Many emerging-market equities have more or less gone sideways since recovering from the 2008 financial crisis. Much of this price stagnation has been driven by China’s slowing economy, which dominates emerging markets in two ways.

First, China’s economy is huge, and its equity market makes up 30% of the MSCI Emerging Market Index, a leading measurement of performance. Second, up until the early 2000s, emerging economies did business mainly with developed economies. But now emerging economies do business primarily with each other, and China is the nexus. Tus, any economic hiccup or government stimulus in China permeates emerging markets.

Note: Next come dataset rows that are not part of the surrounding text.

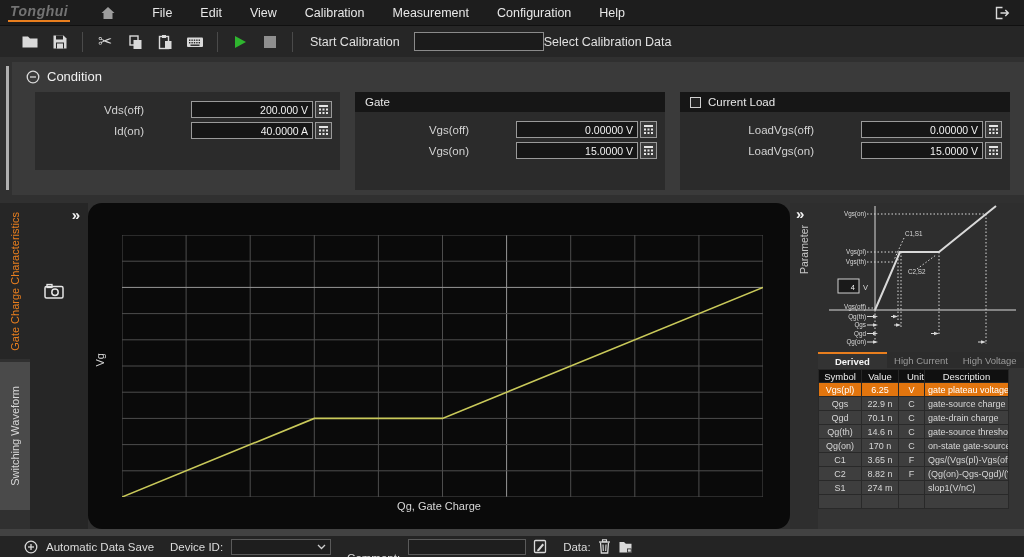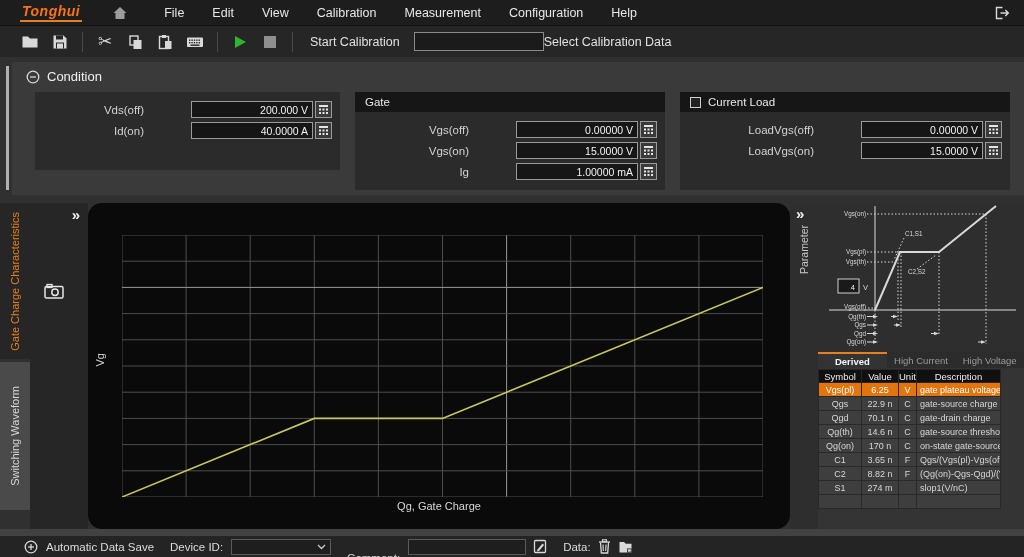"Tonghui" #logo { color: #f97316 -> #737373; margin-left: 20px -> 8px }
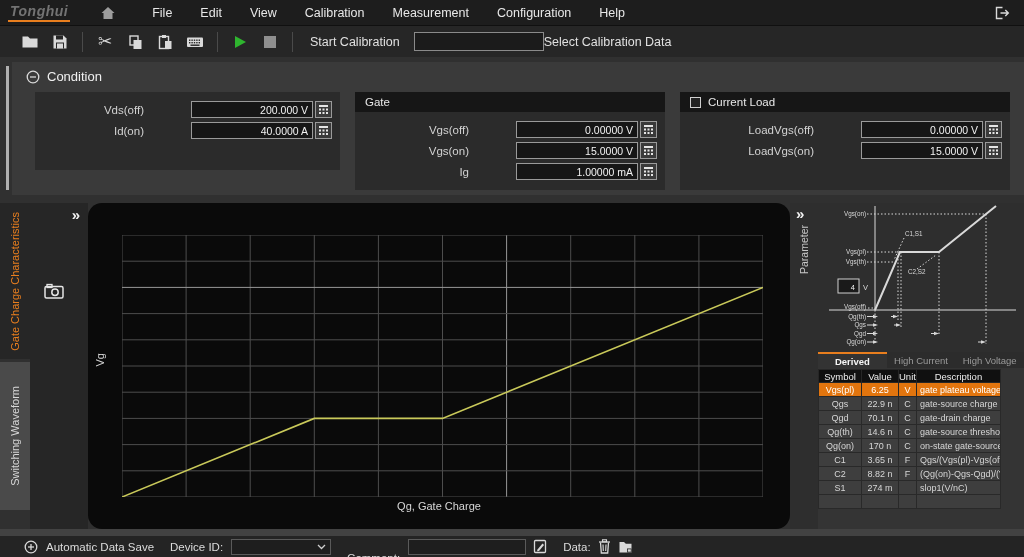"Ig" div.frow { html: <div> <span>Ig</span> <input> <span> <svg> <rect></rect> <g> <rect></rect> <rect></rect> <rect></rect> <rect></rect> <rect></rect> <rect></rect> </g> </svg> </span> </div> -> none }
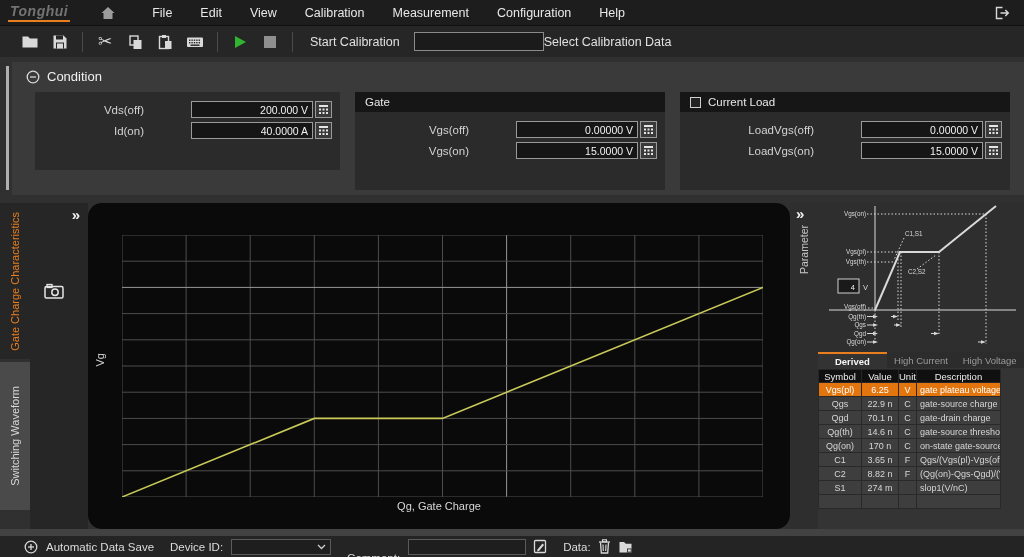"Unit" .c-unit { padding-left: none -> 8px }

The pattern of Chinese stimulus since 2008 has been highly cyclical, with policymakers alternating between stepping on the gas and then braking every 12-24 months. The last stimulus came in 2016, but a year ago, China started pushing economic restructuring and slowed its growth. Simultaneously, the Trump Administration launched its trade feud with China, leading to further slowing. At some point in the next six months, it may become necessary for China to step back on the gas, even if restructuring is not complete, in order to stave off further economic deceleration.

That might mean investment opportunities in emerging markets. Some countries can differentiate themselves through better government policies, but most emerging markets are deeply influenced by China’s economy and policies. If China’s leaders determine a slowing economy is undermining their long term plans, they will stimulate. A massive stimulus is unlikely at this point but could induce a 12-24 month rally in emerging market assets. Alternatively, continued economic restructuring with modest stimulus may leave markets disappointed, even if the long-term economic growth picture is stabilized through these efforts. Clarity on China’s policy direction will dictate the market response. First, the degree of stimulus versus ongoing restructuring is likely to be clearer post-National Party Congress in March. Second, we hope to have greater visibility on the range of outcomes related to the U.S.- China trade dispute in March.

At this point, AMG needs to see cheaper emerging-market stock prices, troughing economic growth and corporate profits in China, and tangible trade dispute outcomes before establishing a multiyear investment position.